Institute of Innovative Research, Tokyo Institute of Technology, Yokohama, Japan.
Imperial College London, London, United Kingdom.
Elife. 2019 Feb 12;8:e41328. doi: 10.7554/eLife.41328.
How can a human collective coordinate, for example to move a banquet table, when each person is influenced by the inertia of others who may be inferior at the task? We hypothesized that large groups cannot coordinate through touch alone, accruing to a zero-sum scenario where individuals inferior at the task hinder superior ones. We tested this hypothesis by examining how dyads, triads and tetrads, whose right hands were physically coupled together, followed a common moving target. Surprisingly, superior individuals followed the target accurately even when coupled to an inferior group, and the interaction benefits increased with the group size.
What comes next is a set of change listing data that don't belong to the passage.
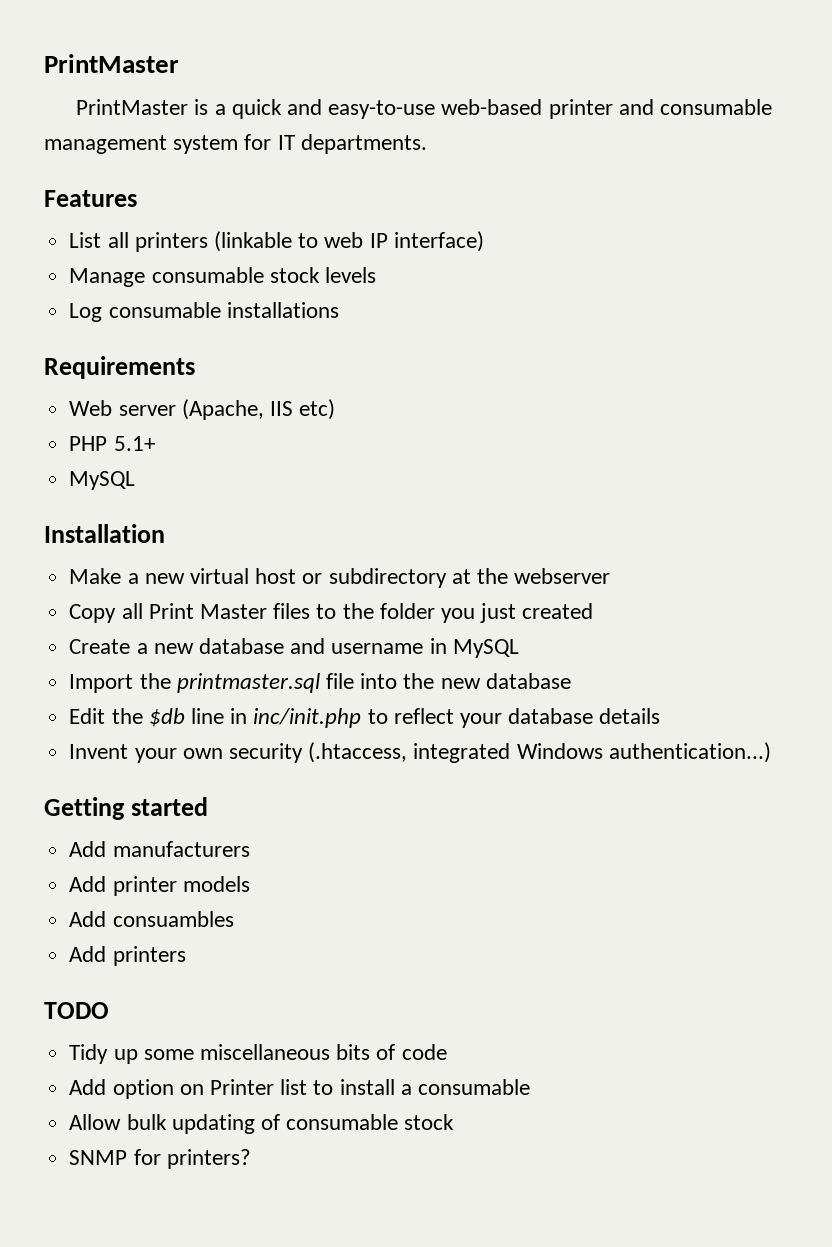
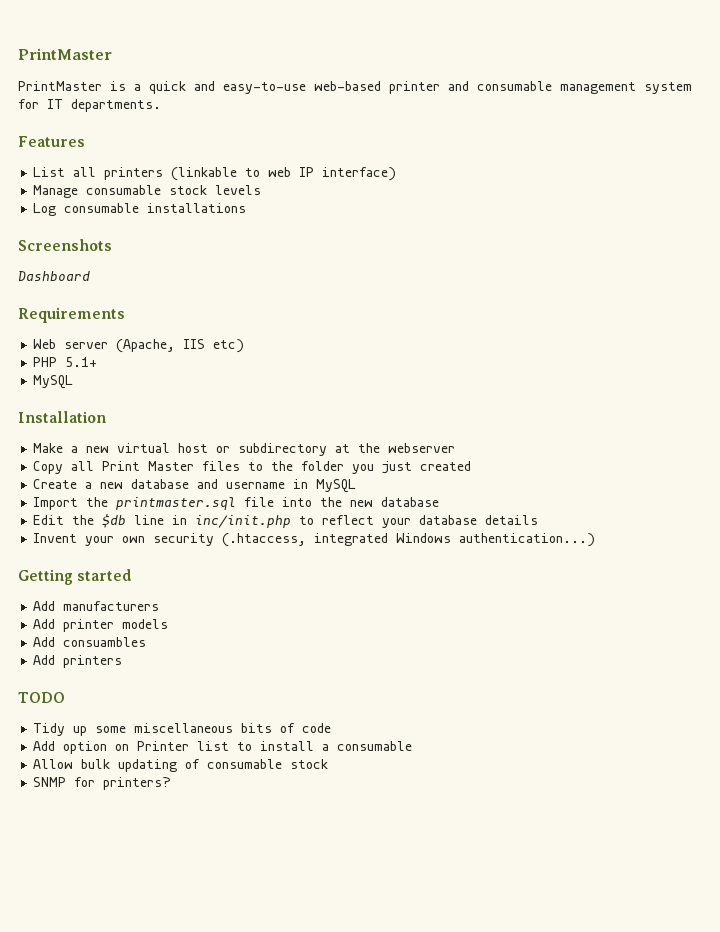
(339, 310) none -> [18,239,112,251] [18,271,90,281] // Screenshots // Dashboard

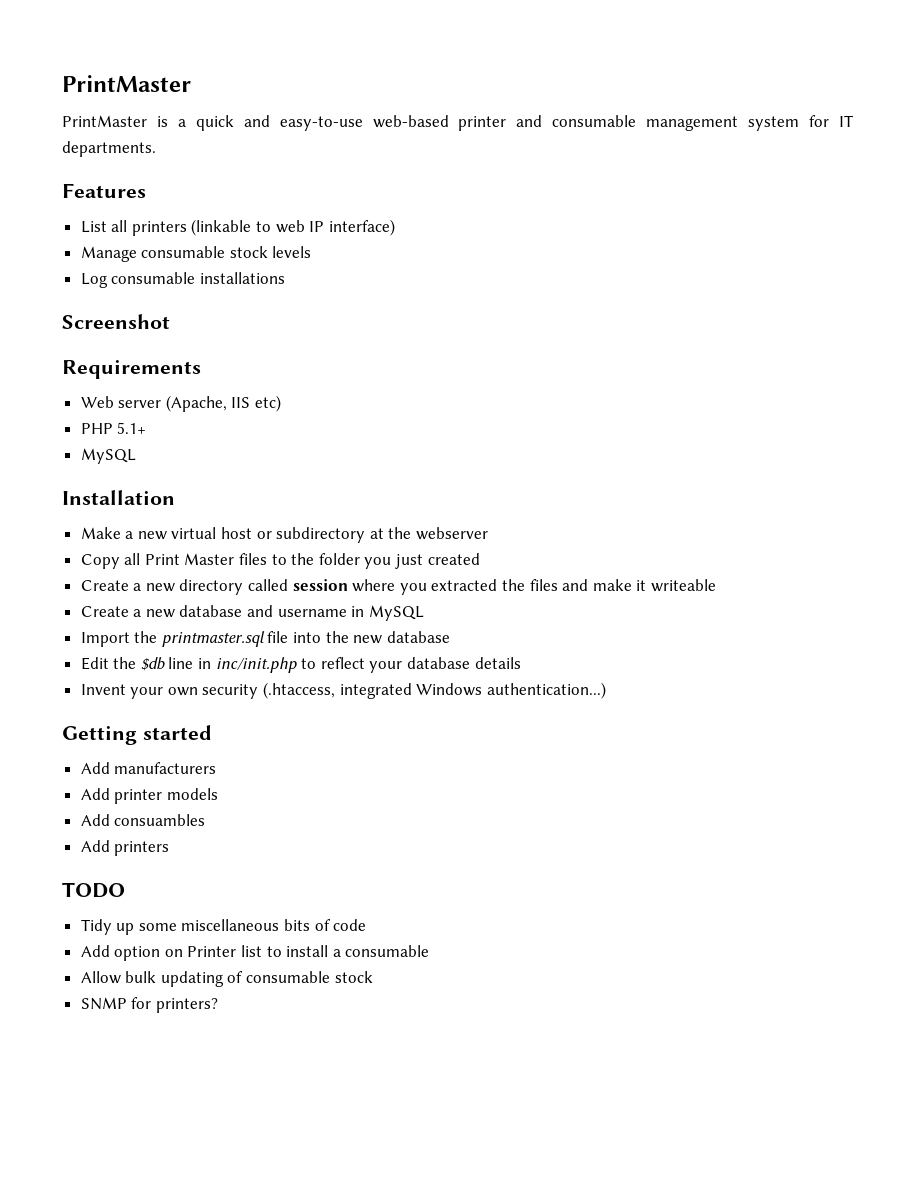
[18,239,112,251] [18,271,90,281] Screenshots // Dashboard -> [62,314,170,329] Screenshot
(472, 466) none -> [80,579,716,595] // Create a new directory called session where you extracted the files and make it writeable

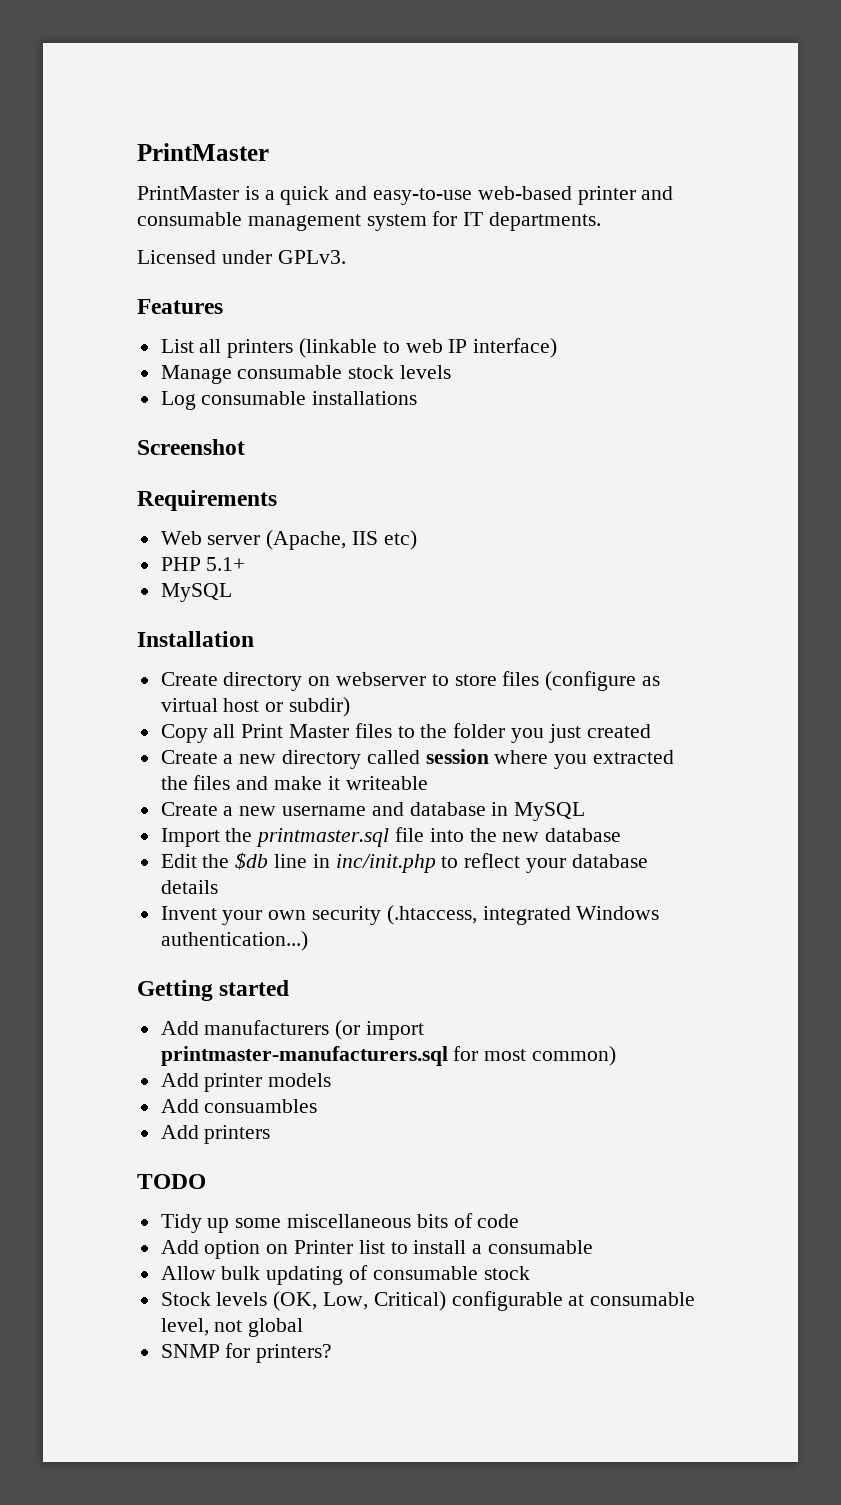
(156, 149) none -> [137,250,346,264] // Licensed under GPLv3.
[80,527,489,543] Make a new virtual host or subdirectory at the webserver -> [160,671,661,691] [160,697,351,717] Create directory on webserver to store files (configure as virtual host or subdir)
[179,605,347,617] database and username -> [282,802,486,816] username and database
(217, 768) none -> [335,1020,425,1040] [160,1046,617,1066] (or import printmaster-manufacturers.sql for most common)
(373, 977) none -> [160,1291,696,1311] [160,1318,304,1337] // Stock levels (OK, Low, Critical) configurable at consumable level, not global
A computational model shows that these benefits arose as each individual uses their respective interaction force to infer the collective's target and enhance their movement planning, which permitted coordination in seconds independent of the collective's size. By estimating the collective's movement goal, its individuals make physical interaction beneficial, swift and scalable.
当每个人都受到其他人的惯性影响,而这些人可能在任务上表现较差时,人类集体如何协调,例如移动宴会桌?我们假设,大型群体无法仅通过触摸进行协调,这导致了一种零和场景,即任务表现较差的个体阻碍了表现较好的个体。我们通过检查双手物理连接在一起的双人、三人组和四人组如何跟随共同的移动目标来检验这一假设。令人惊讶的是,即使与表现较差的群体相连,表现较好的个体也能准确地跟随目标,并且随着群体规模的增加,相互作用的益处也会增加。一个计算模型表明,这些好处是由于每个个体利用各自的相互作用力来推断集体的目标并增强他们的运动规划而产生的,这使得协调可以在几秒钟内独立于集体的规模而发生。通过估计集体的运动目标,其个体可以使物理交互变得有益、迅速且可扩展。